───── Provided records

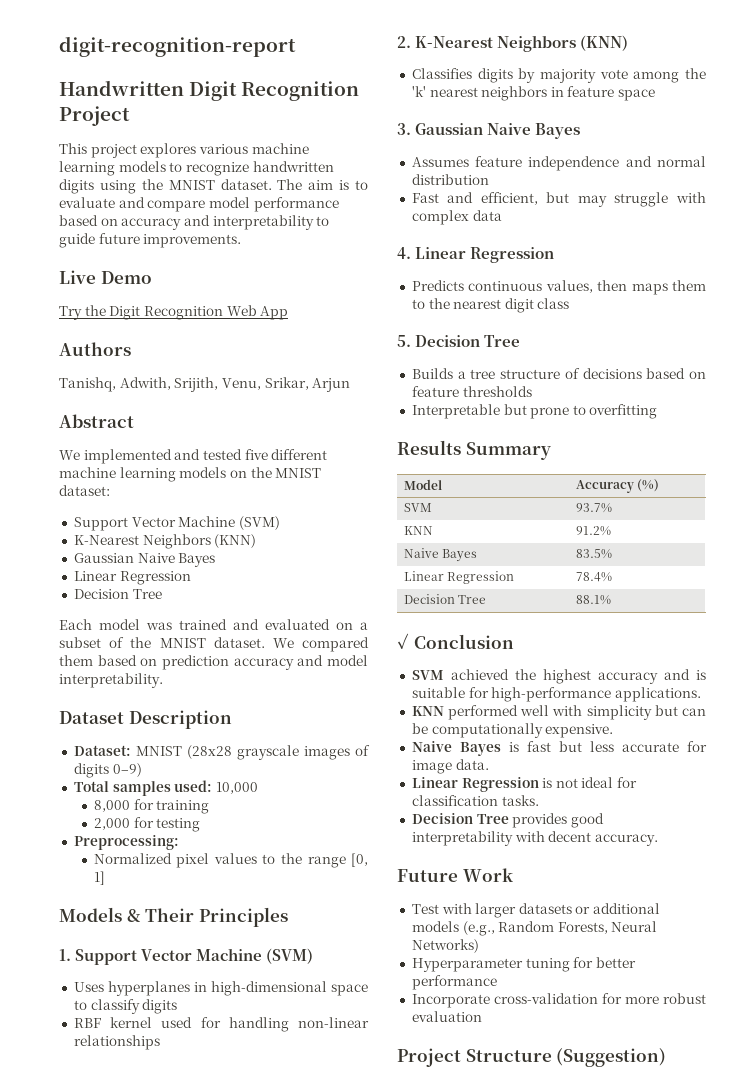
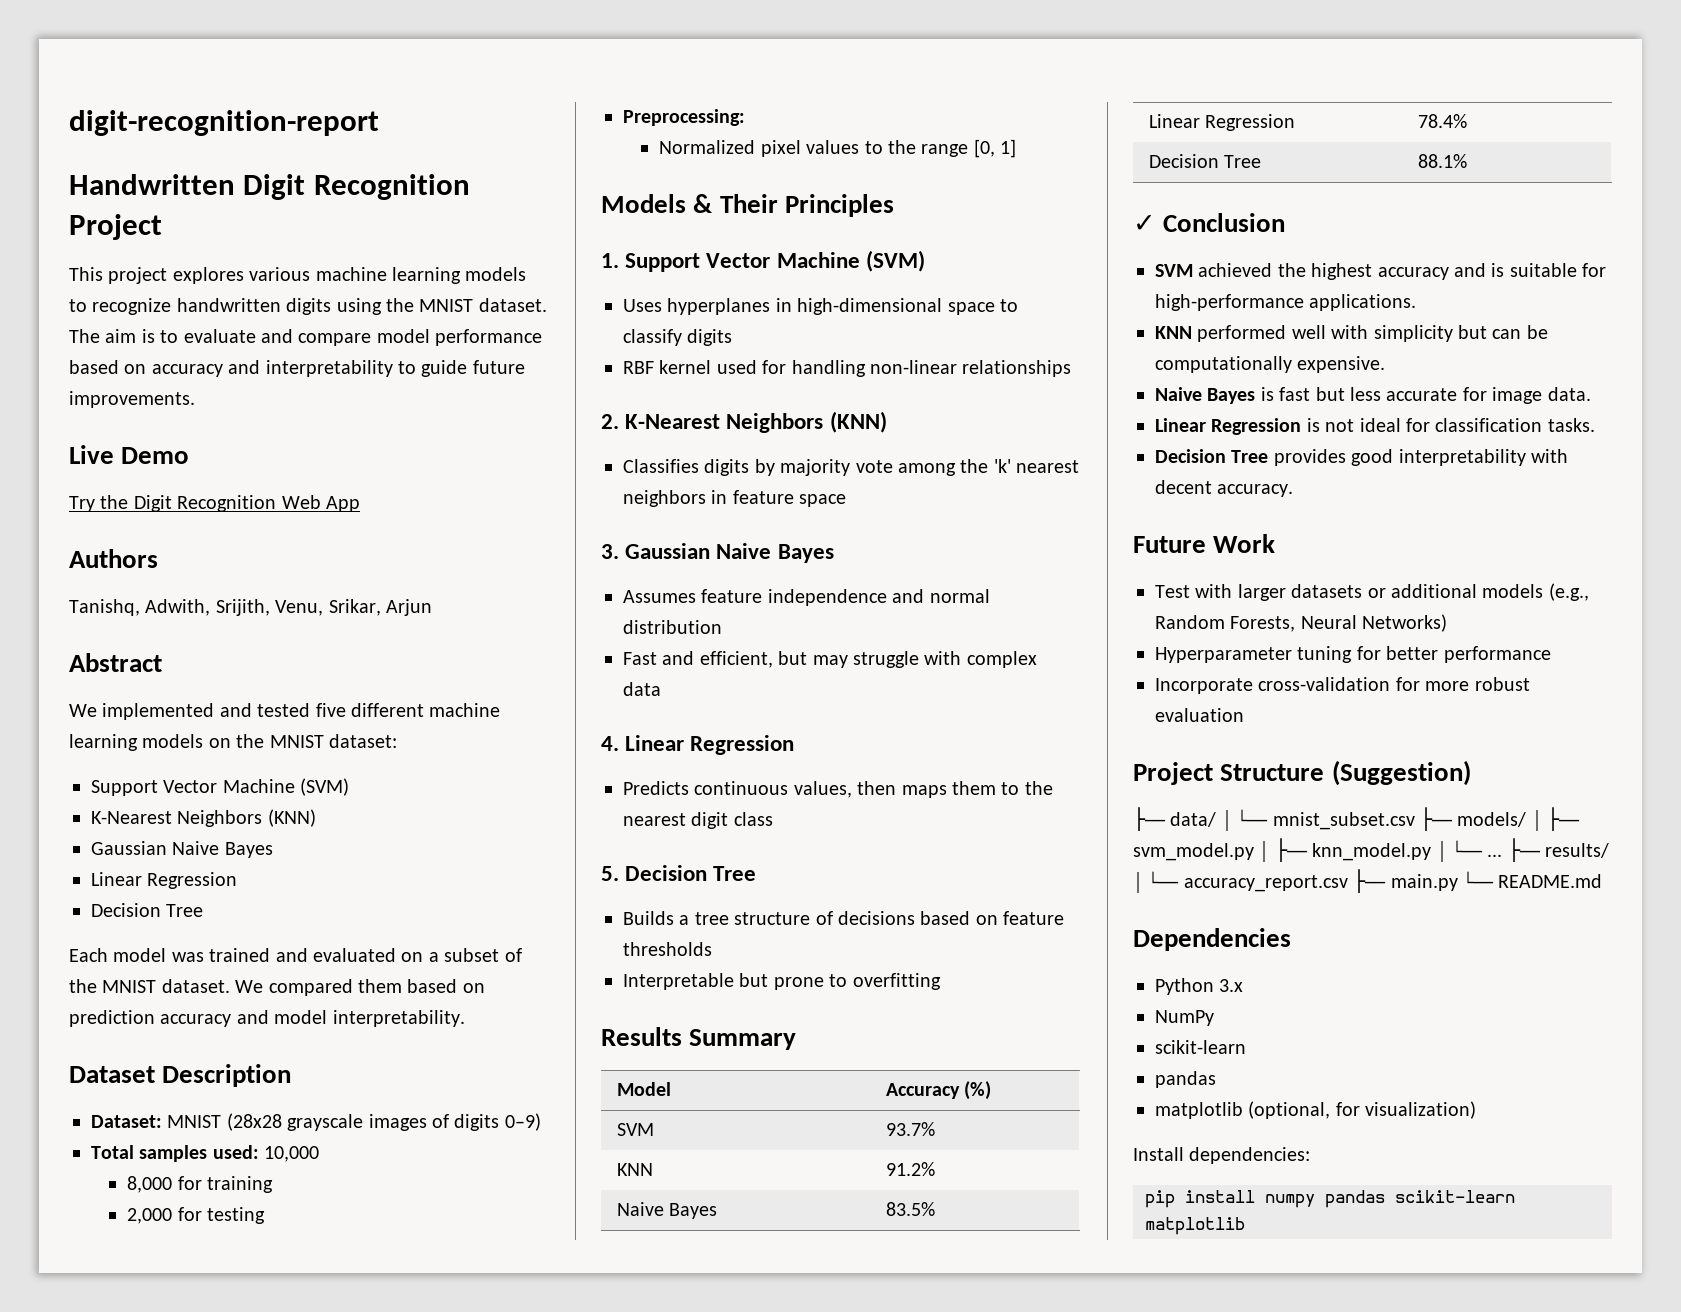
+ ├── data/ │ └── mnist_subset.csv ├── models/ │ ├── svm_model.py │ ├── knn_model.py │ └── ... ├── results/ │ └── accuracy_report.csv ├── main.py └── README.md
+ Dependencies
+ Python 3.x
+ NumPy
+ scikit-learn
+ pandas
+ matplotlib (optional, for visualization)
+ Install dependencies:
+ pip install numpy pandas scikit-learn matplotlib

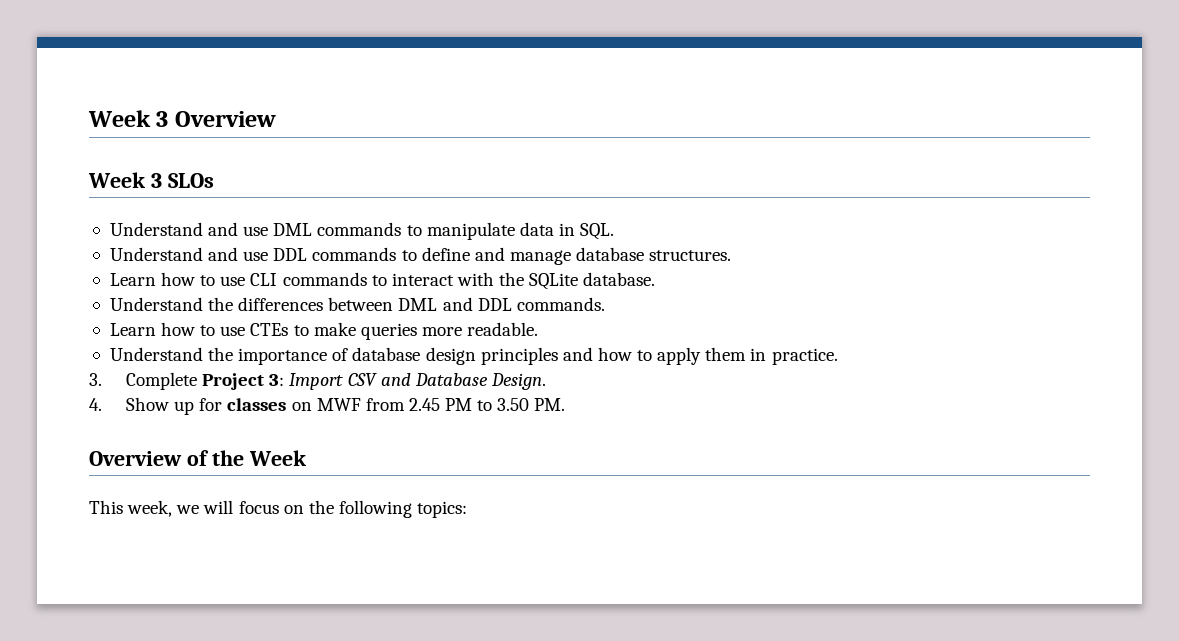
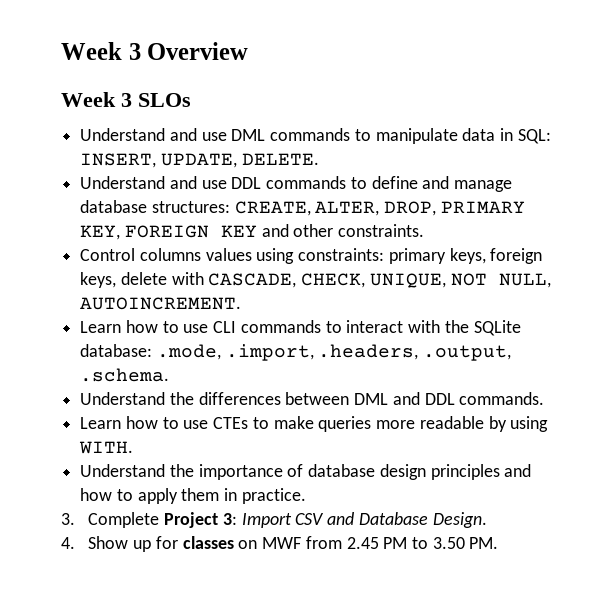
- Understand and use DML commands to manipulate data in SQL.
+ Understand and use DML commands to manipulate data in SQL: INSERT, UPDATE, DELETE.
- Understand and use DDL commands to define and manage database structures.
+ Understand and use DDL commands to define and manage database structures: CREATE, ALTER, DROP, PRIMARY KEY, FOREIGN KEY and other constraints.
+ Control columns values using constraints: primary keys, foreign keys, delete with CASCADE, CHECK, UNIQUE, NOT NULL, AUTOINCREMENT.
- Learn how to use CLI commands to interact with the SQLite database.
+ Learn how to use CLI commands to interact with the SQLite database: .mode, .import, .headers, .output, .schema.
- Learn how to use CTEs to make queries more readable.
+ Learn how to use CTEs to make queries more readable by using WITH.
- Overview of the Week
- This week, we will focus on the following topics:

──────────

### Task instructions
Output only the lines from the one holding "and other constraints." through the last line above, exactly as they appear.

### Solution
+ Understand and use DDL commands to define and manage database structures: CREATE, ALTER, DROP, PRIMARY KEY, FOREIGN KEY and other constraints.
+ Control columns values using constraints: primary keys, foreign keys, delete with CASCADE, CHECK, UNIQUE, NOT NULL, AUTOINCREMENT.
- Learn how to use CLI commands to interact with the SQLite database.
+ Learn how to use CLI commands to interact with the SQLite database: .mode, .import, .headers, .output, .schema.
- Learn how to use CTEs to make queries more readable.
+ Learn how to use CTEs to make queries more readable by using WITH.
- Overview of the Week
- This week, we will focus on the following topics:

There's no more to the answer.